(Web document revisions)

'''

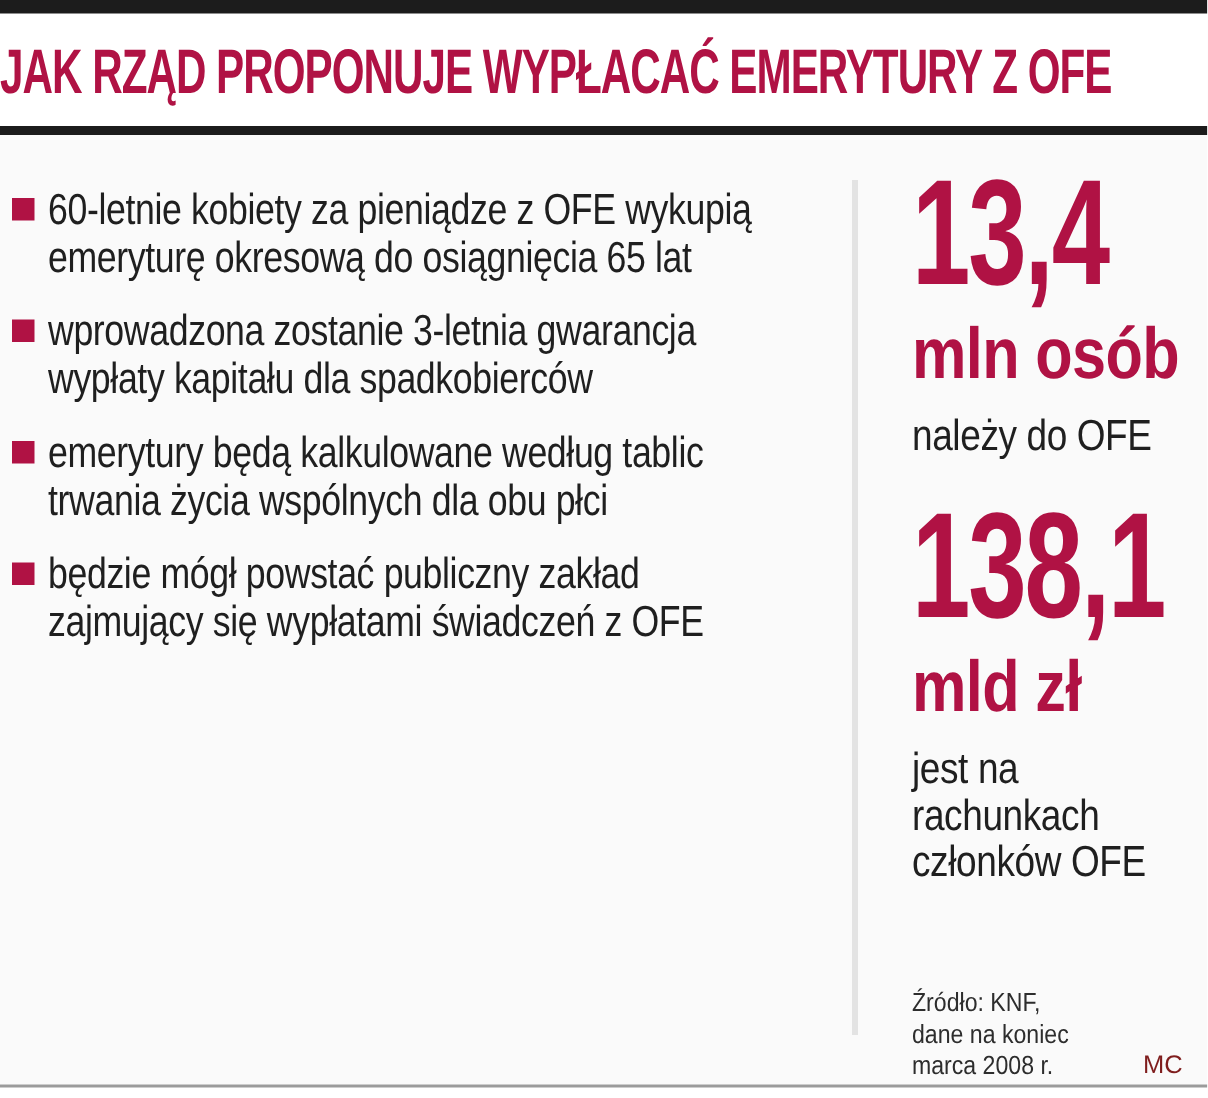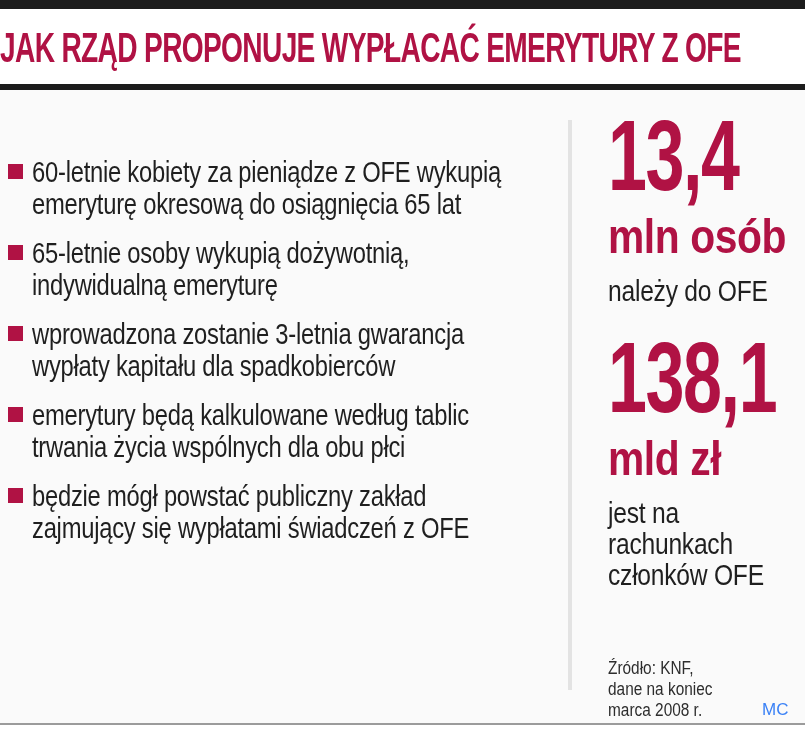"60-letnie kobiety za pieniądze z" .bullets { margin-top: 32px -> none }
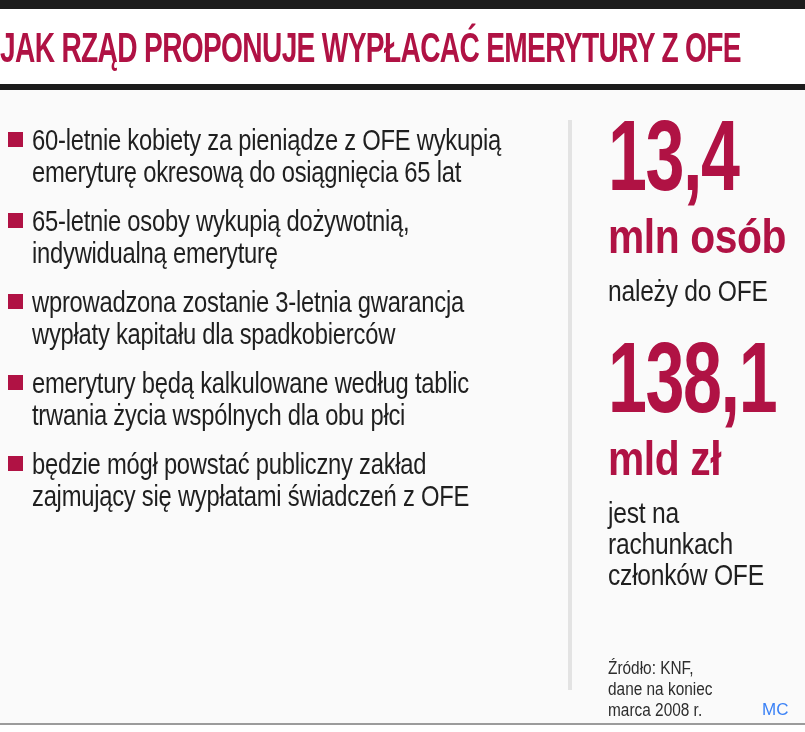"65-letnie osoby wykupią dożywotnią," div.bullet { html: <div> <span></span> <span>65-letnie osoby wykupią dożywotnią, indywidualną emeryturę</span> </div> -> none }
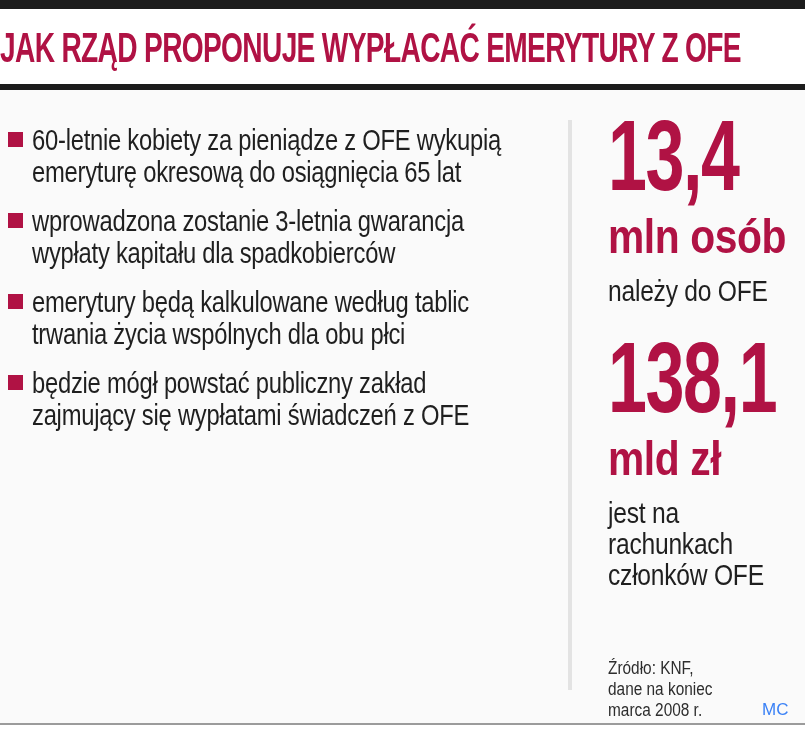"MC" .credit { color: #3b82f6 -> #7f1d1d }
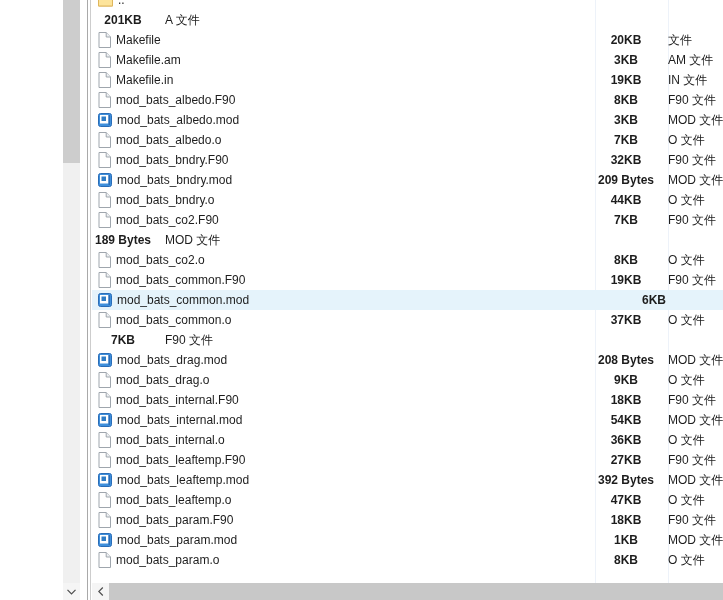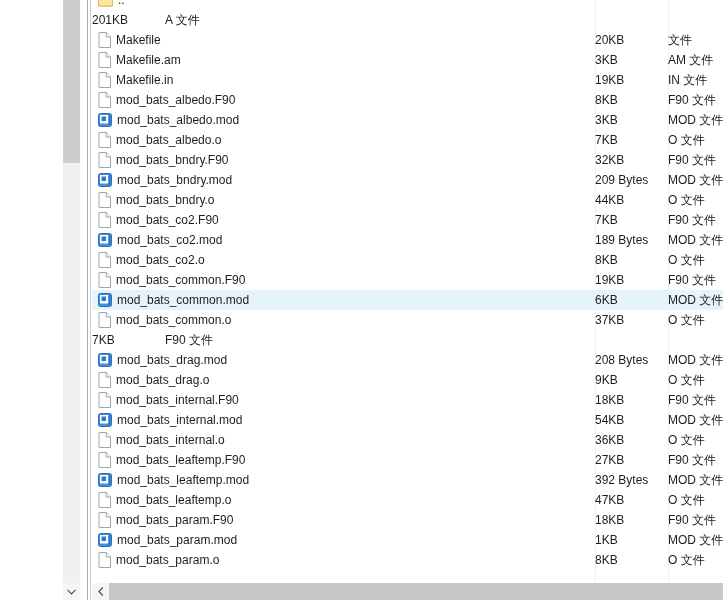"201KB" .size { font-weight: none -> bold; text-align: left -> center }
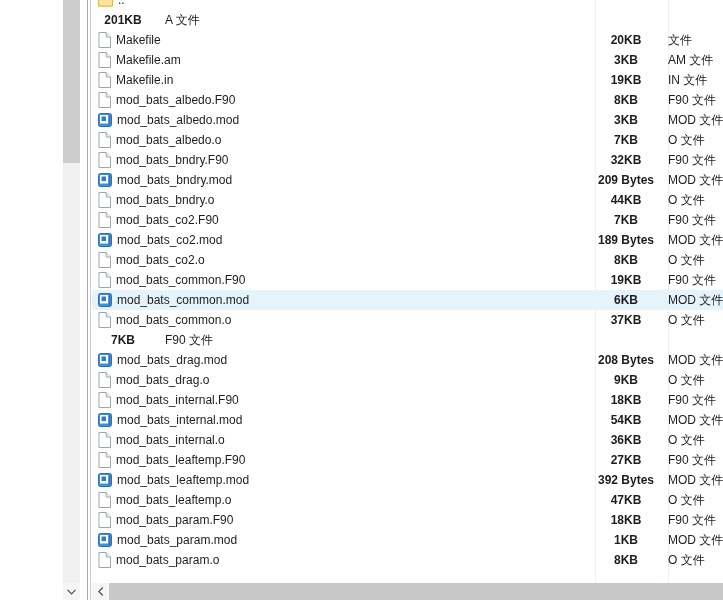"mod_bats_co2.mod" div.name-cell { html: <div> <span> <svg> <rect></rect> <rect></rect> <rect></rect> <rect></rect> </svg> </span> <span>mod_bats_co2.mod</span> </div> -> none }
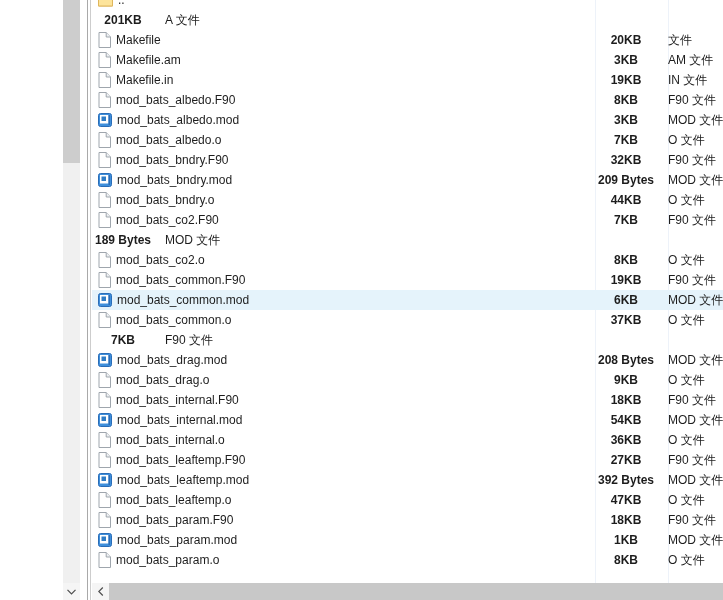"mod_bats_common.mod" .row.selected { gap: none -> 28px }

'''

◆ Directions for this task
Each line above is to be duplicated exactly, and the pictures are to be omitted.

◆ Task solution
"60-letnie kobiety za pieniądze z" .bullets { margin-top: 32px -> none }
"65-letnie osoby wykupią dożywotnią," div.bullet { html: <div> <span></span> <span>65-letnie osoby wykupią dożywotnią, indywidualną emeryturę</span> </div> -> none }
"MC" .credit { color: #3b82f6 -> #7f1d1d }
"201KB" .size { font-weight: none -> bold; text-align: left -> center }
"mod_bats_co2.mod" div.name-cell { html: <div> <span> <svg> <rect></rect> <rect></rect> <rect></rect> <rect></rect> </svg> </span> <span>mod_bats_co2.mod</span> </div> -> none }
"mod_bats_common.mod" .row.selected { gap: none -> 28px }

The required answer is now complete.